На заднем сидении лежала ничем не примечательная коробка из под кроссовок Nike. Человек в плаще протянул руку и взял ее к себе. Он сладко вдохнул в предвкушении, затаил дыхание и открыл. В коробке, завернутые в прозрачный целлофан, лежало несчетное количество бумаг: здесь были и пожелтевшие сшитые листы, и беловато-серые с напечатанными на машинке буквами, и совсем старые желто-коричневые от времени письма с остатками сургуча.

- Какие года?

- Изъяты листы с 1757 по 1760 с любым упоминанием Шарлотты и всех остальных. Здесь все. Даже письма, написанные позже событий 1757 года. Работа проделана моим дедом, сэр, - протянул Марли.

- Да-да, ваш дед Уильям был перфекционистом, мастером своего дела. Всегда все делал на сто процентов.

Незнакомец опять сладко вздохнул. На его лице вдруг возникла меланхолия, доселе никогда не возникавшая при посторонних людях. Марли видел такое не впервые. Голос мужчины вдруг поменялся, теперь его речь зазвучала тише, голос стал ниже, с хрипотцой, речь стала медленнее и даже можно было уловить отзвуки французского произношения.

- Ах, сколько воды утекло. Я уже и забыл, каково это быть в центре событий. Я столько ждал этого, здесь, в будущем… Помню,как я был взбешен, когда позже узнал, что Гвендолин соврала мне тогда, в том что ее зовут Шарлотта… Марли, вы читали их?

В ответ Марли промолчал, но покраснел так сильно, что жар его лица можно было ощущать на расстоянии от него.

Граф беззвучно засмеялся на реакцию собеседника.

- Любопытство – не порок. По крайней мере, пока вы на моей стороне.

- Конечно, сэр. Да никогда в жизни. Наша семья столько лет служит вам верой и…

Граф жестом остановил поток заикающейся речи Марли.

- Будет с тебя. Мне ли ты будешь говорить о преданности своей семьи? – граф на секунду замолчал, а затем продолжил, будто сам с собой разговаривая. Его взгляд был рассеян и устремлен вперед, словно в пелене дождя он вновь видел события минувших лет. - Твой прадед для меня изъял эти бумаги во время Второй мировой.

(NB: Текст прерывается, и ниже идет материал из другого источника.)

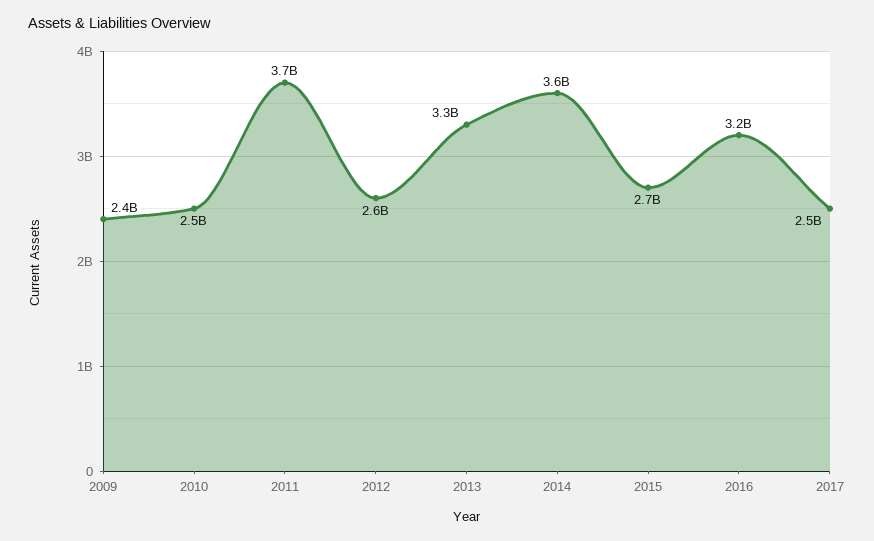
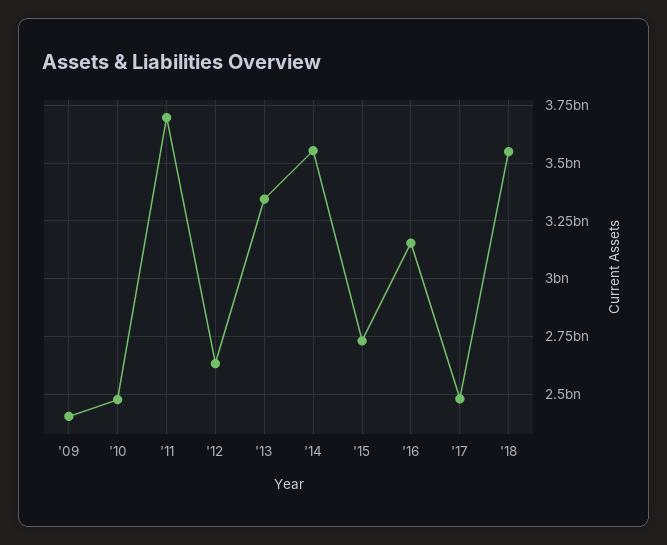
'18: none -> 3550000000

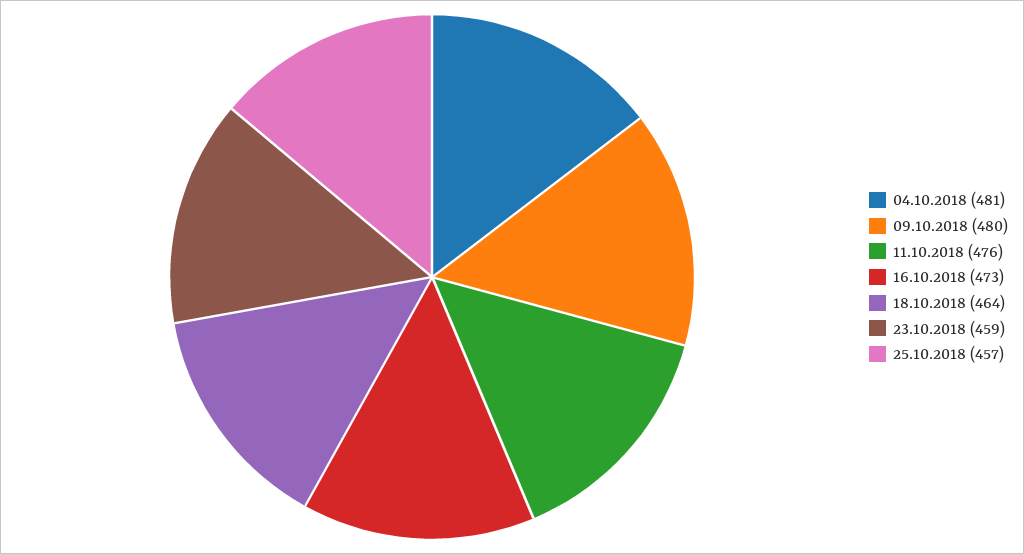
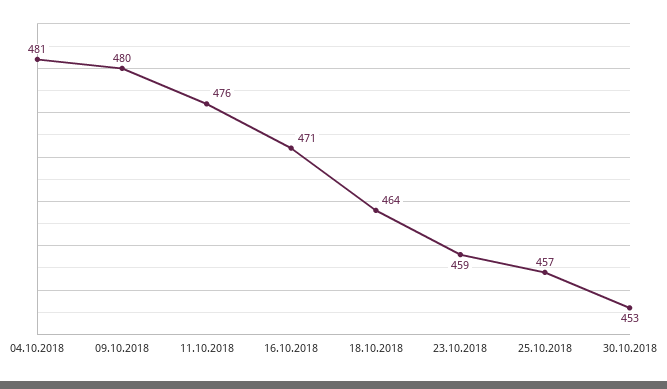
16.10.2018: 473 -> 471
30.10.2018: none -> 453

Тогда архив эвакуировали из-за ночных бомбежек. Его перетаскивали с одного конца города в другой. Я тогда был на самой передовой, а затем получил приказ, чтобы я был сопровождающим при перевозке раненых в Гринвич. Именно тогда я и улучил момент, чтобы встретиться с твоим прадедом – Уильямом Джеймсом Марли. Дал задание изъять из архива хроники, да и вообще любые упоминания 1757 года. И вот спустя столько лет, они снова выходят на сцену. Точнее в небытие. Может у тебя есть какие-то вопросы?